Detection Strategies
- Inspect web server and reverse proxy logs for ssi.cgi requests and correlate them with subsequent authentication events.
- Deploy network sensors to flag HTTP responses from device management interfaces that contain credential keywords such as password, passwd, or pwd.
- Baseline normal administrative request patterns to the GeoVision web UI and alert on deviations from low-privilege accounts.
Monitoring Recommendations
- Forward GeoVision device logs and upstream proxy logs into a centralized logging or SIEM platform for retention and correlation.
- Monitor for lateral movement following any anomalous access to ssi.cgi, including new sessions to other internal management interfaces.
- Alert on configuration changes to camera or LPC management settings outside of approved change windows.
How to Mitigate CVE-2026-42367
Immediate Actions Required
- Restrict network access to the GeoVision LPC2011 and LPC2211 web interface to trusted management subnets only.
- Audit user accounts on affected devices and remove unnecessary low-privilege accounts that can reach ssi.cgi.
- Rotate all administrative and service credentials configured on affected devices, assuming prior exposure.
- Review device logs for any historical access to ssi.cgi from non-administrative users.
Patch Information
GeoVision publishes firmware updates and security notices on the GeoVision Cybersecurity Information page. Apply the vendor-provided firmware update for GV-LPC2011 and GV-LPC2211 once it supersedes version 1.10. Verify firmware integrity after upgrade and confirm that ssi.cgi no longer returns credential fields in its response.
Workarounds
- Place affected devices behind a VPN or network access control layer that limits the web interface to authorized administrators.
- Block external HTTP and HTTPS access to the device management ports at the perimeter firewall.
- Disable or remove low-privilege user accounts on affected devices until firmware is updated.

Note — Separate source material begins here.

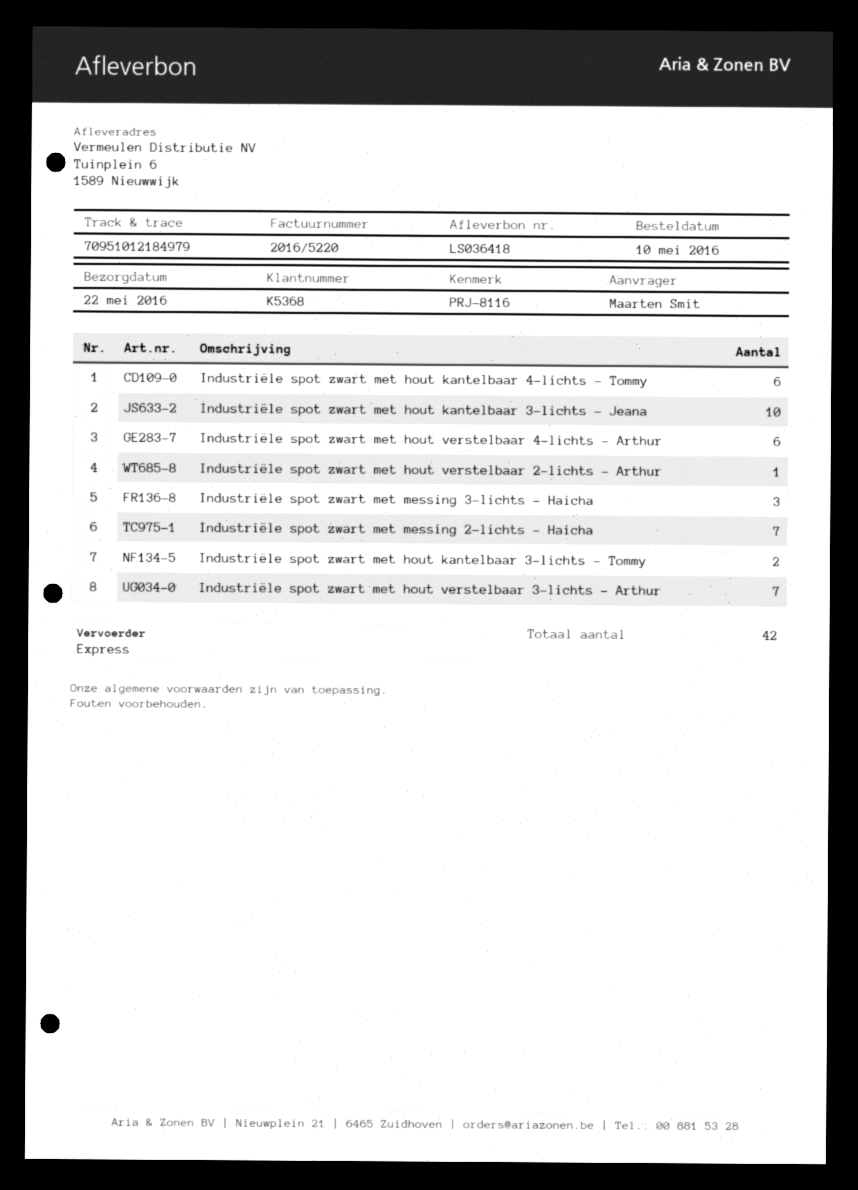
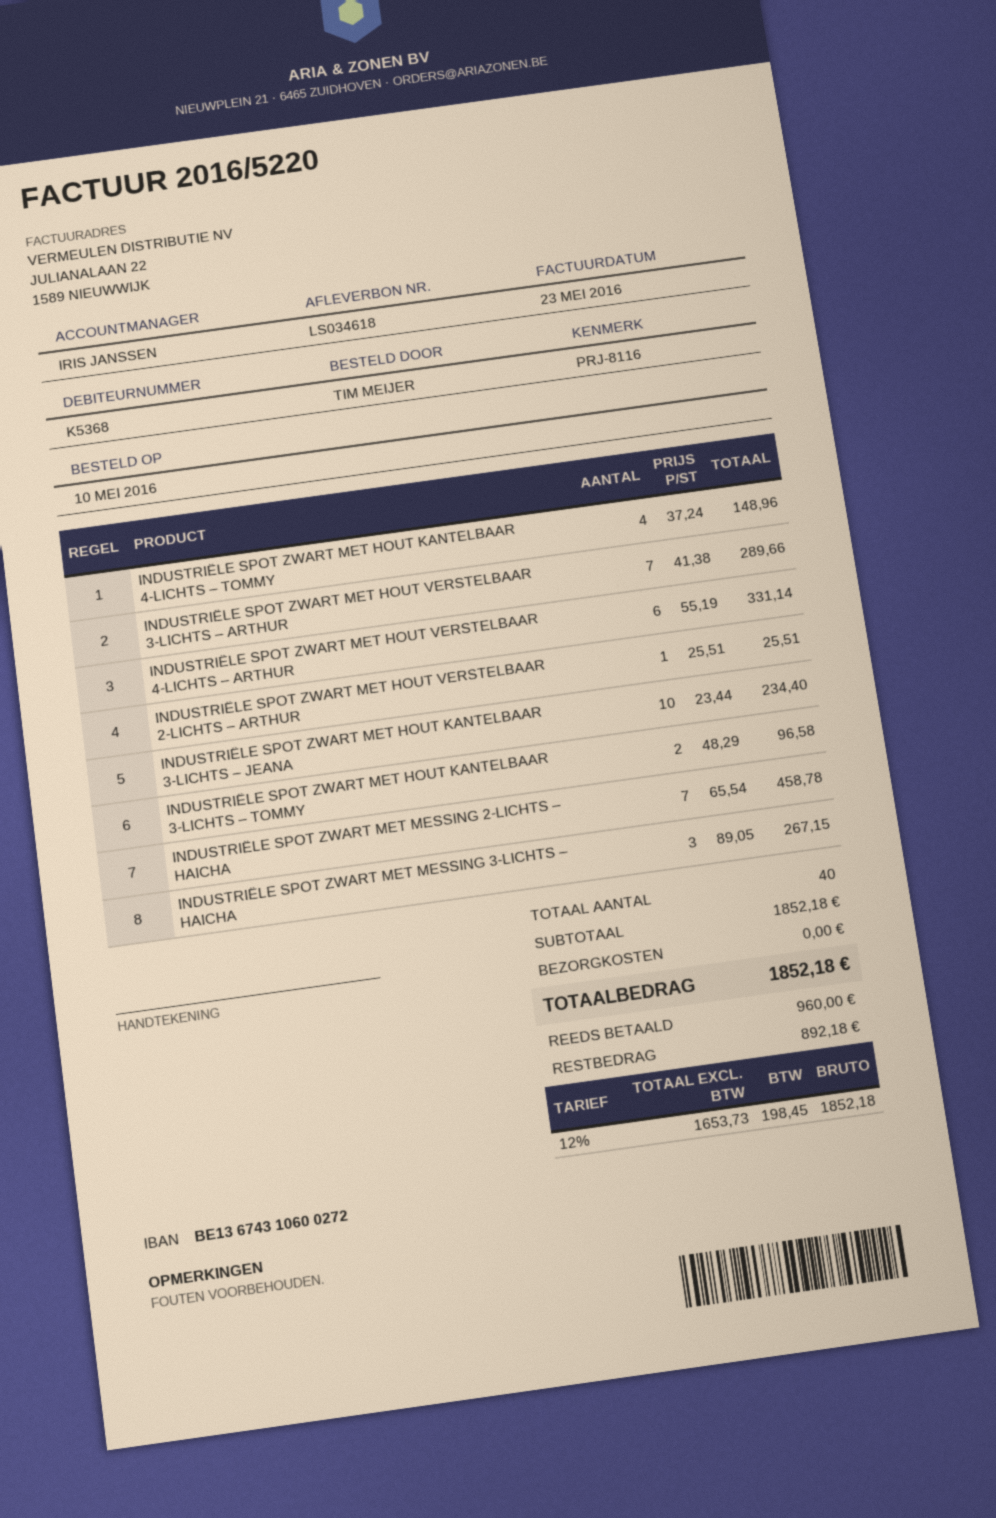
delivery note number: LS036418 -> LS034618
ordered by: Maarten Smit -> TIM MEIJER
Industriële spot zwart met hout kantelbaar 4-lichts – Tommy: 6 -> 4
total quantity: 42 -> 40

- Deploy a reverse proxy with an access control list that denies requests to the ssi.cgi path from non-administrative source addresses.
# Example iptables rule limiting access to the GeoVision web interface
iptables -A INPUT -p tcp --dport 80 -s 10.10.20.0/24 -j ACCEPT
iptables -A INPUT -p tcp --dport 443 -s 10.10.20.0/24 -j ACCEPT
iptables -A INPUT -p tcp --dport 80 -j DROP
iptables -A INPUT -p tcp --dport 443 -j DROP
Disclaimer: This content was generated using AI. While we strive for accuracy, please verify critical information with official sources.